* **Problem description**
Among the entries that follow, the required portion opens with the line containing "[20,57,203,79] Academic Papers" and closes with the line containing "[181,114,329,132] teachingmethods ->". Give that portion again exactly, and nothing else.

* **Material provided**
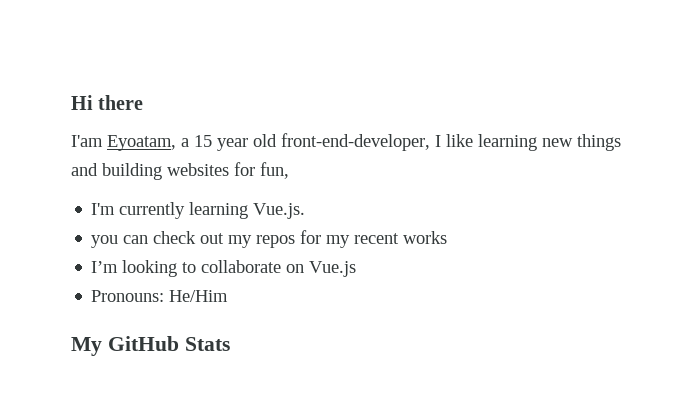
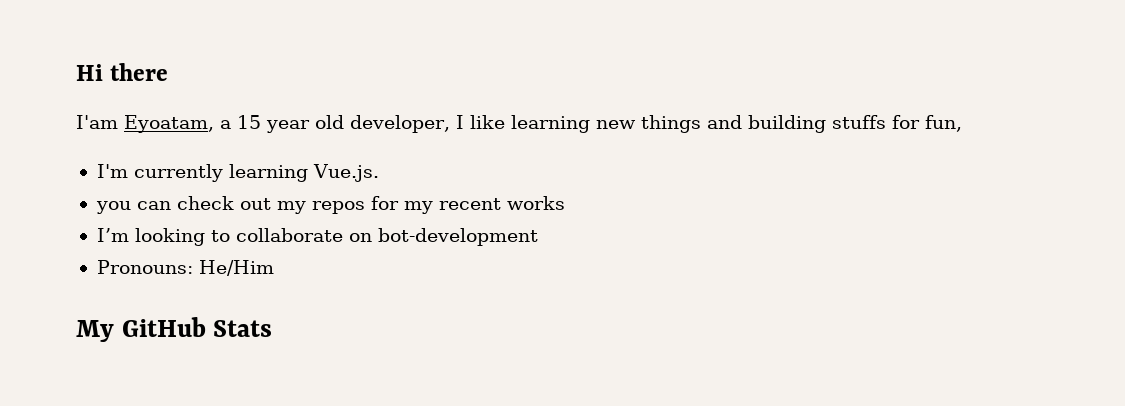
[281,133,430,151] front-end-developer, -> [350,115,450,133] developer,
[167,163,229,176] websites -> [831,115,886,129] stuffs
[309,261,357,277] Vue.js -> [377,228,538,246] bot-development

...

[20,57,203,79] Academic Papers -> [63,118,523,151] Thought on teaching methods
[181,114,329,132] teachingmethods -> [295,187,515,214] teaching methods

* **Solution for this exercise**
[20,57,203,79] Academic Papers -> [63,118,523,151] Thought on teaching methods
[181,114,329,132] teachingmethods -> [295,187,515,214] teaching methods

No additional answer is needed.